De esthetiek van William White is geworteld in praktisch nut: terwijl hij pronkt met een corduroy broek, legt Cooper uit hoe hij de zakken heeft ontworpen die perfect passen op een iPhone. Een gedeelte van een bank kan moeiteloos worden gebruikt als een eenpersoonsbed. En dan is er nog wat hij omschrijft als “culinaire accessoires”: schalen, borden, kommen, servetten, glazen, theekopjes, kandelaars en een karaf. Het is alles wat je nodig hebt voor elke dag, of voor een last-minute etentje… maar niets meer. Dan is er nog het feit dat een groot deel ervan, nou ja, wit is: “Een referentie voor mij was niet-klinisch wit – warm wit. Het is een leeg canvas, een helderheid, een gevoel”, zegt Cooper over de kleur. “Je kunt er je eigen wereld bovenop bouwen.”

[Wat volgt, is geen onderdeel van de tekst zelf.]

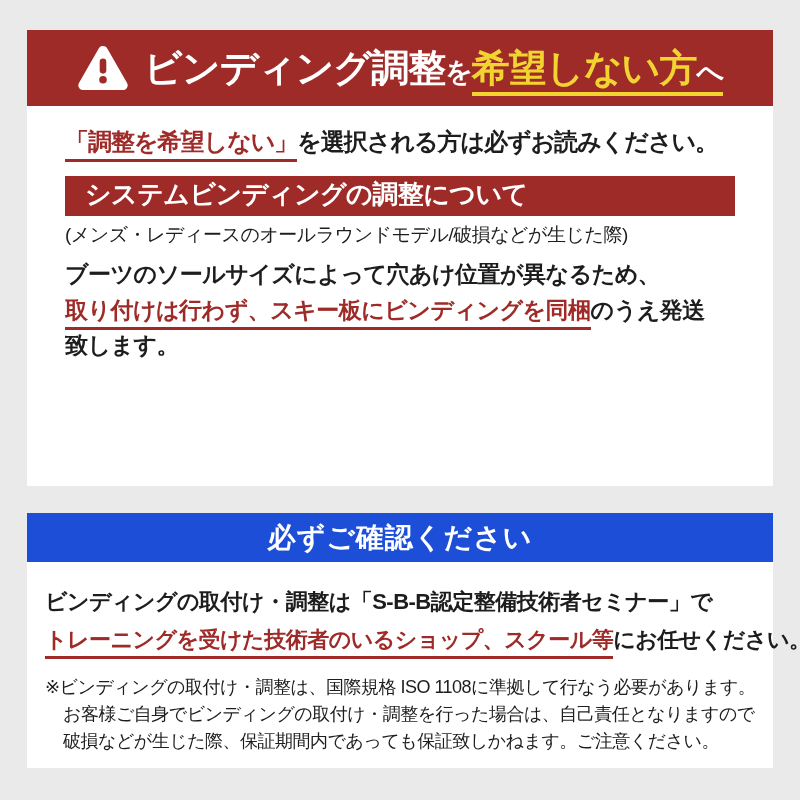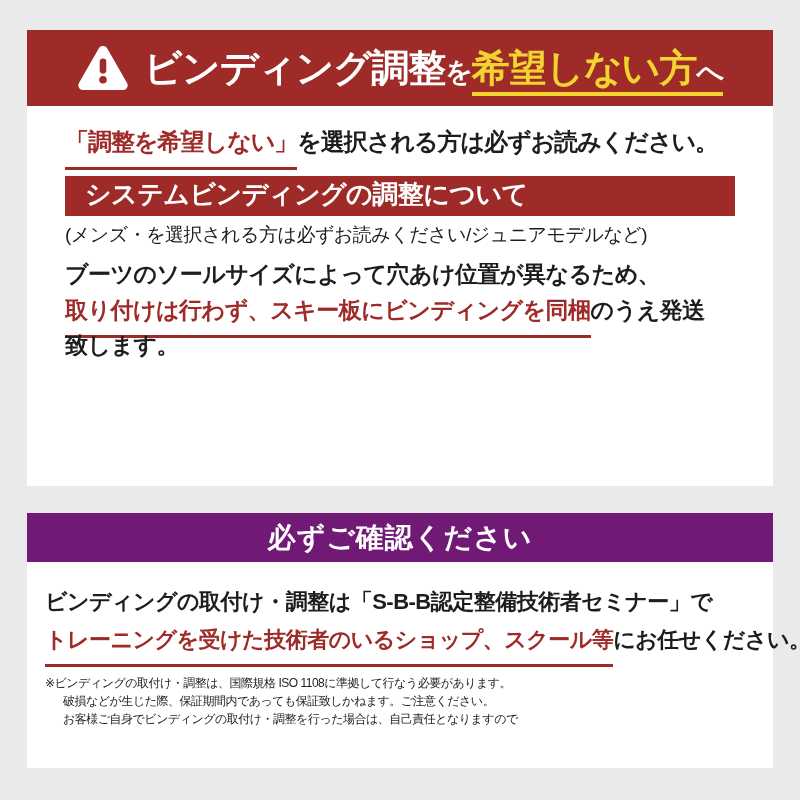"「調整を希望しない」" .ul-red { padding-bottom: 12px -> 4px }
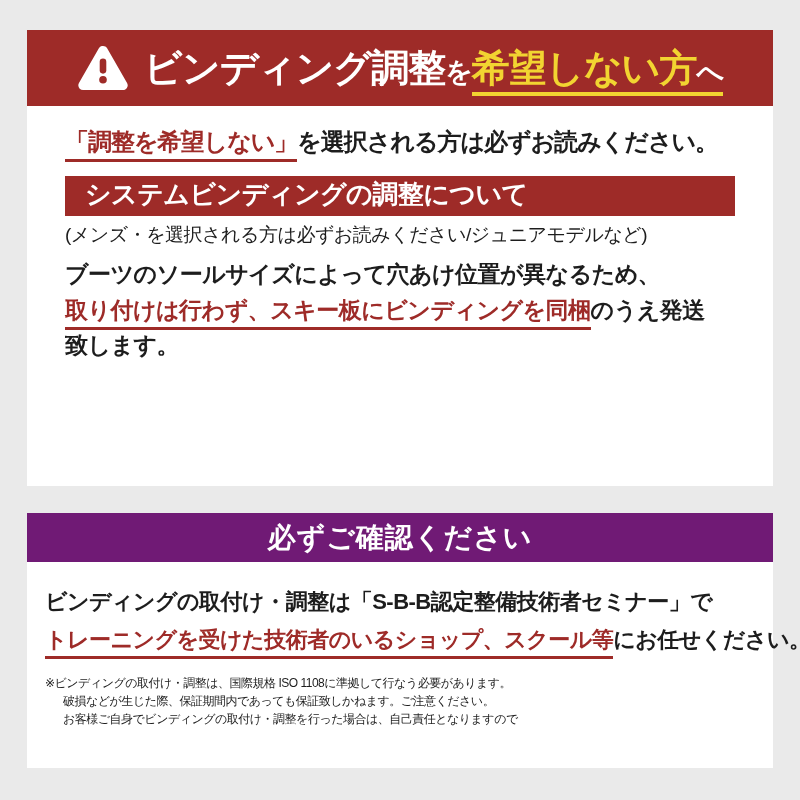"(メンズ・を選択される方は必ずお読みください/ジュニアモデルなど)" p.note { text: を選択される方は必ずお読みください/ジュニアモデルなど -> レディースのオールラウンドモデル/破損などが生じた際 }
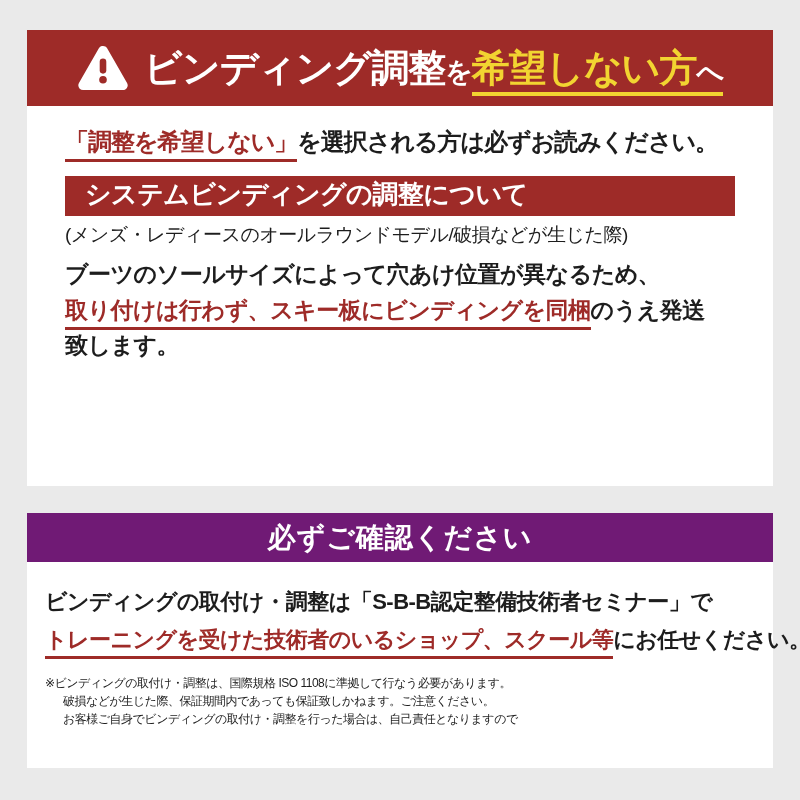"必ずご確認ください" .gray-banner { background: #701a75 -> #1d4ed8 }
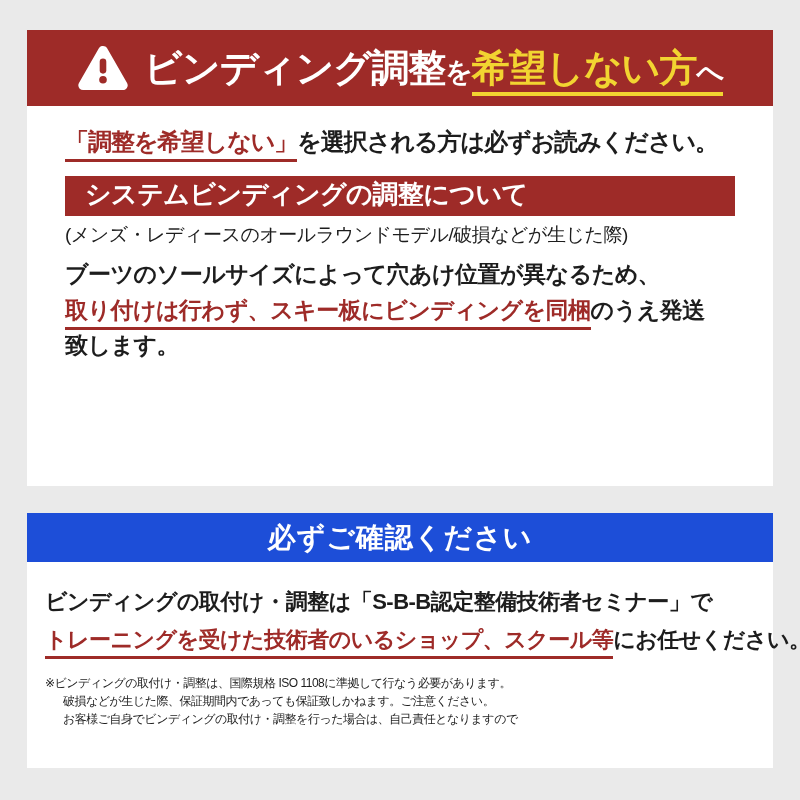"※ビンディングの取付け・調整は、国際規格 ISO" .fn { font-size: 12px -> 18px }
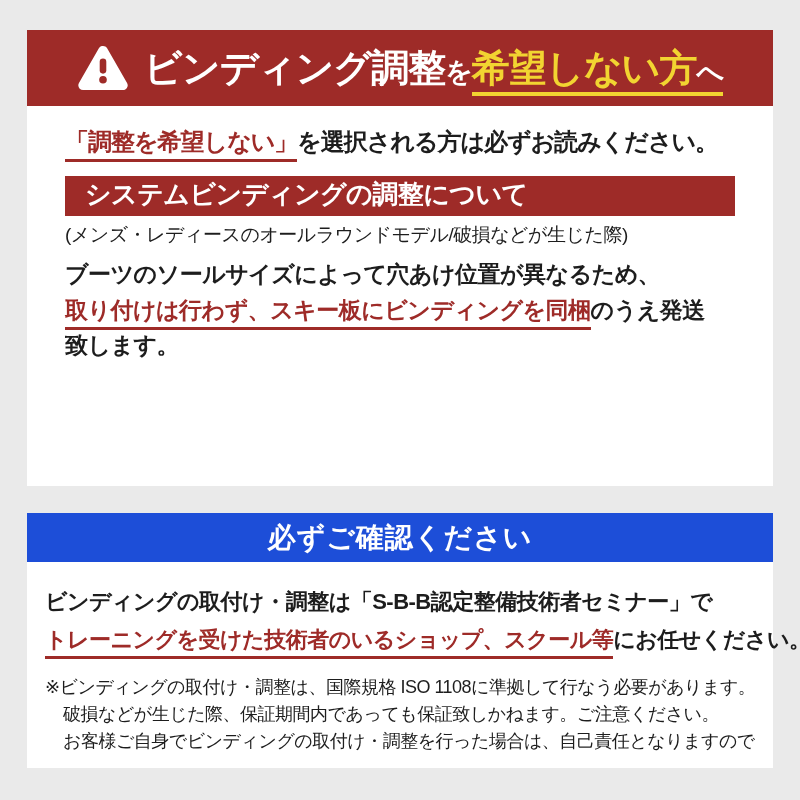"破損などが生じた際、保証期間内であっても保証致しかねます。ご注意ください。" p.fn { order: before "お客様ご自身でビンディングの取付け・調整を行った場合は、自己責任となりますので" -> after "お客様ご自身でビンディングの取付け・調整を行った場合は、自己責任となりますので" }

Toch zou je William White nooit als basic omschrijven, want elk item wordt met de grootst mogelijke vakmanschap en zorg uitgevoerd. Huishoudartikelen worden met de hand beschilderd met sterrenbeelden in een stad buiten Palermo, Italië, terwijl glas wordt geblazen door een familie van ambachtslieden in Caïro, Egypte. (De vroegste glasartefacten in de geschiedenis, legt Cooper uit, werden ontdekt in het Noord-Afrikaanse land.) Kleding wordt gemaakt in dezelfde fabriek in New York die kleding produceert voor The Row en Thom Browne.
Bovendien zal elk stuk dat hij ontwerpt slechts één van de tien of twintig zijn. „Er zit zoveel smerigheid in massaproductie – ik wilde daar op een bepaalde manier tegengesteld aan zijn“, zegt Cooper. Terwijl veel grote conglomeraten dure, trendy goederen op de markt brengen die ons gevangen houden in een cyclus van eindeloos meer willen, wil Cooper dat we iets kopen dat ons hopelijk voor altijd bevredigt. „Alles zou moeten werken in je bestaande wereld“, zegt hij. “De kledingkast moet in je bestaande kledingkast passen. Het tafelblad moet in uw bestaande tafelblad passen. Het meubilair moet passen in je bestaande interieur.”